1. If by a false and fraudulent oral promise, which he intends at the time of making it afterwards to violate, the vendee of two contiguous parcels of land, which he has contracted for by separate and distinct contracts, induces the vendor to convey to him both parcels by one and the same absolute unconditional deed, he paying for one parcel, but not for the other, equity by reason of his fraud will fasten upon him a constructive trust in behalf of the vendor, as to the parcel not paid for, although the two parcels are not described in the deed as several tracts, but both together are treated as one tract.
2. Whether a written undertaking to pay for land, when the vendor produces and puts in the hands of the vendee a complete chain of paper title from the state down to the vendor, imports a duty in the vendor to made efforts to procure such a title to be executed if it does not already exist, is open to explanation by parol evidence, the language of the instrument being ambiguous.
Error from superior court, Fulton county; CLARKE, Judge.
p>Page arnold & Arnold, for plaintiff in error.

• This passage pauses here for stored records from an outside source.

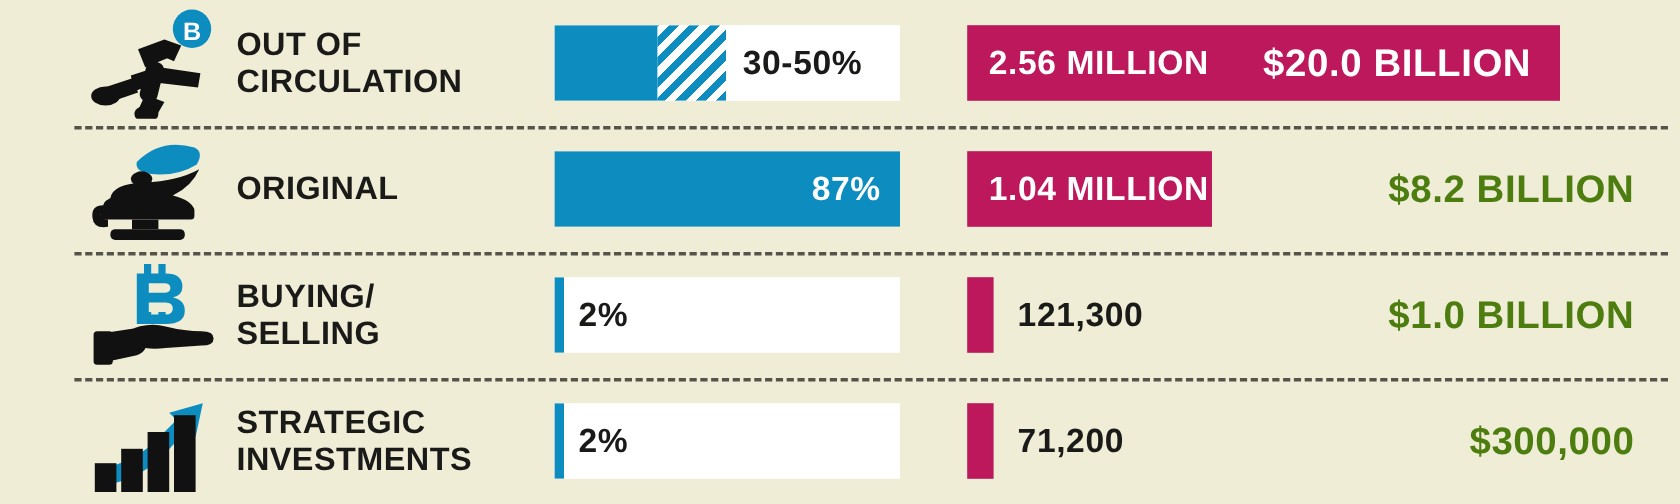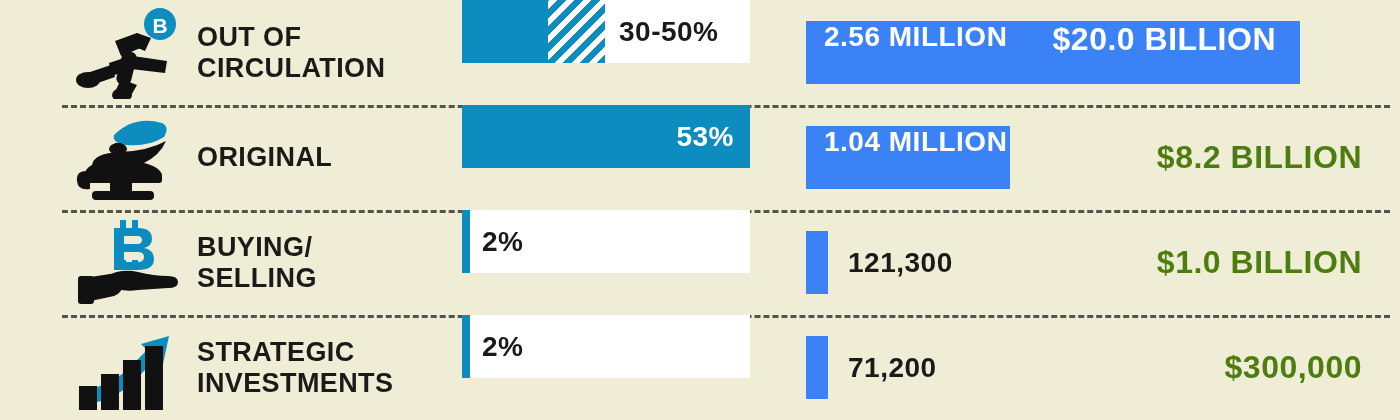--- a/index.html
+++ b/index.html
@@ -62,20 +62,21 @@
     text-transform: uppercase;
   }
   .label-cell .l2 { display: block; }
 
   
   .pct-cell {
     width: 288px;
     min-width: 288px;
     height: 105px;
     display: flex;
+    align-items: center;
   }
   .track {
     position: relative;
     width: 288px;
     height: 63px;
     background: #ffffff;
     display: flex;
     align-items: center;
     overflow: hidden;
   }
@@ -118,22 +119,23 @@
     flex: 1 1 auto;
     height: 105px;
     display: flex;
     align-items: center;
   }
   .val-box {
     position: absolute;
     left: 56px;
     top: 21px;
     height: 63px;
-    background: #3b82f6;
-    display: flex;
+    background: #be185d;
+    display: flex;
+    align-items: center;
   }
   .count-text {
     font-weight: bold;
     font-size: 28px;
     letter-spacing: 0.5px;
     white-space: nowrap;
   }
   .count-text.on-blue { color: #ffffff; padding-left: 18px; }
 
   .count-outside {
@@ -208,21 +210,21 @@
         <rect x="36" y="70" width="22" height="8" fill="#111111"></rect>
         <rect x="18" y="78" width="62" height="9" rx="4" fill="#111111"></rect>
       </svg>
     </div>
     <div class="label-cell">
       <span>ORIGINAL</span>
     </div>
     <div class="pct-cell">
       <div class="track">
         <div class="fill-solid" style="width:288px"></div>
-        <span class="pct-label inside-right">53%</span>
+        <span class="pct-label inside-right">87%</span>
       </div>
     </div>
     <div class="val-cell">
       <div class="val-box" style="left:56px; width:204px">
         <span class="count-text on-blue">1.04 MILLION</span>
       </div>
       <span class="money on-bg">$8.2 BILLION</span>
     </div>
   </div>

E. V Carter, for defendant in error.
Mrs Brown, by warranty deed, absolute in terms, expressing a consideration of $2,400 in hand paid, conveyed to Doane in fee-simple, as one tract containing 60 acres, more or less parts of land lots Nos. 94 and 99 in the fourteenth district of Fulton county. Doane at the same time delivered to her his written obligation reciting that he had purchased her home plantation near Hapeville, to which she had made him a deed and proceeding as follows: This sum of $200 added to $2,200 actually paid would be requisite to make up the amount expressed in the deed as the consideration. The parties differing as to the sufficiency of the chain of title which Mrs. Brown afterwards presented to Doane, and he refusing to accept the same, and also refusing to pay the balance of the purchase money or to surrender the five acres of land, she filed her petition in the nature of a bill in equity, to compel him to do one or the other of these things. She alleged in her petition as amended, in substance, that, before and at the time the deed was executed, he promised and agreed that he would restore to her the five acres of land, (of which at the time of the conveyance he had obtained possession as a part of the tract,) in case she could not produce the chain of title described in his obligation. The case coming on for trial, and some of her evidence being introduced, and more offered but excluded, she proposed to still further amend the petition by adding the following in substance: ...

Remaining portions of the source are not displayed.